The Sheep, the Wolves and NLP. A Cautionary Tale.

At the Great ACE Tweet-up (woohoo!) in Austin, TX, we’re going to kick off our series discussing innovation for modern transcription.

We’re going to talk about the reality of keeping transcription relevant into the future – emphasis on reality.

I’m always a bit surprised at how easily our industry finds something that it thinks will be its salvation – its silver bullet. And we’re so ready to believe in a one-size-fits-all solution to all our problems.

But we’re not always so good at making that silver bullet a reality. We go through a lot of hard knocks before we get it right. Look how long it is taking many of us to adopt speech recognition effectively. Seriously – for many of us by now, speech rec should be standard operating procedure. Enough people have done it that the lessons are already learned.  So why do we have to learn the same hard lessons over and over?

That’s why I have concerns about the industry’s new focus on NLP as the means of staying viable into the future.

Just like speech recognition, NLP is not going to be the silver bullet that kills all our werewolves. It’s not a one-size-fits-all, plug it in and let it rip, solution. It will take thought. It will take planning. It will take effort.

Now don’t get me wrong – I’m not saying NLP is a bad thing! I’m saying we have to learn more about it – and more importantly– we can’t expect it to compensate for all of our inefficiencies the way we did with speech rec.

Part of what we will be doing in our sessions is – just like we’ve done with speech rec over the years – stripping away the hype and getting down to the basics of what all this change really means for the clinical documentation industry.

But here is the difference. With speech recognition, we had time. But we don’t have 10 – 15 years to figure out how to make the next saving grace a reality.

There are a lot of gaps that need to be filled before any solution, be it NLP or anything else, becomes a reality for us. There are a lot of claims being made that, I’m sorry, shame on us if we believe without question. I’m hearing some pretty fantastic claims about NLP “accuracy” that I hope we’re ready to give a good hard look at.…just like speech rec! Does anyone remember claims about speech rec in the 90s? Does anyone remember the buzz about how it was going to eliminate transcription?

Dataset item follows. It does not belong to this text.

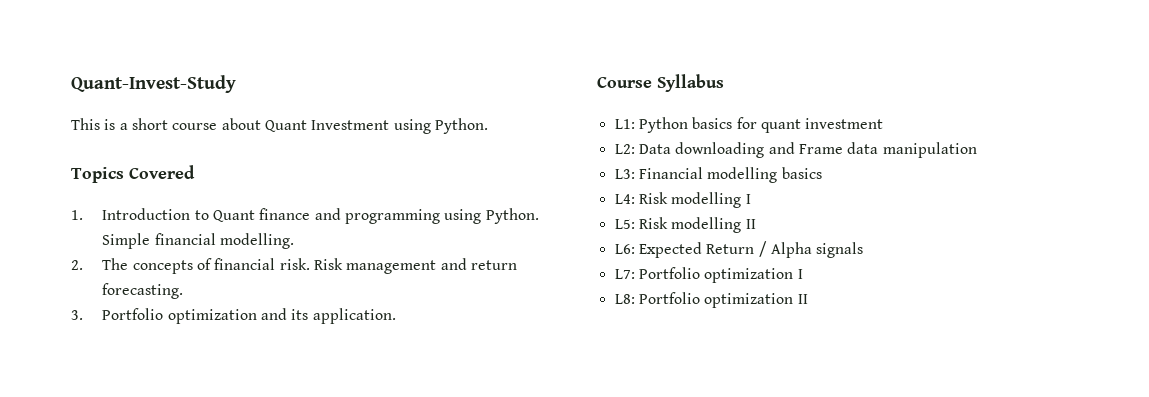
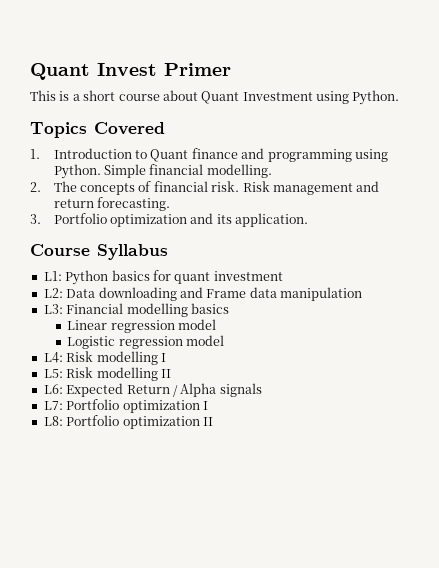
- Quant-Invest-Study
+ Quant Invest Primer
+ Linear regression model
+ Logistic regression model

Let’s ask ourselves some questions…

  • What IS the problem we are trying to solve? How will NLP solve it for us? What do we actually need NLP to do?
  • NLP is not as accurate and as easy to “plug in” as it would seem. In fact, there are MANY different NLPs out there. How do we know which to use for what purpose, and how?
  • If NLP does work for us, do we have the knowledge and skill to make use of it?
  • Do we have the workflow required to accommodate its use?
  • Let’s say NLP “codes” the document accurately and MTs validate it – then what? Is it getting to the EMR by ESP? Osmosis? Telekinesis?
  • Do we know what knowledge will be required for us to use NLP as the tool to take us from transcription to Meaningful Use and the EMR?
  • Do our MTs have that knowledge and skill? Do we?
  • And while we’re busy slashing MT line rates so that the highly skilled ones leave the industry – who will be left with the requisite knowledge to do all this validation and reconciliation?

In a nutshell – who is thinking about the reality versus the hype? Who is thinking about what we need to know to make this real? Are we relying on yet another technology to save us without focusing on what we are at the core?

That’s what is even scarier  – we’re so ready to give away the value of our expertise to the technology companies. Hey folks, technology doesn’t mean squat without the people who make it work!! Part of the reason for low adoption of the EMR is that technology vendors tried to tell doctors what doctors needed instead of listening to what the doctors really need. The people should be driving this boat – not the technology vendors!

Let’s not be sheep this time around ready to follow the first person to say they have a solution for us.

This time let’s ask the hard questions FIRST.

The moral of this story is… This time – Let’s be wolves.


2 Responses

  1. Hi Lynn. I really like your approach to things going on in the industry right now. I am almost a graduate in MT, so a lot of the things you are talking about like speech recognition and NLP, what is that by the way, are foreign to me but I am doing my best to stay informed of the changes and how I can come into this field and adapt myself.

    • Thank you and good luck with your studies!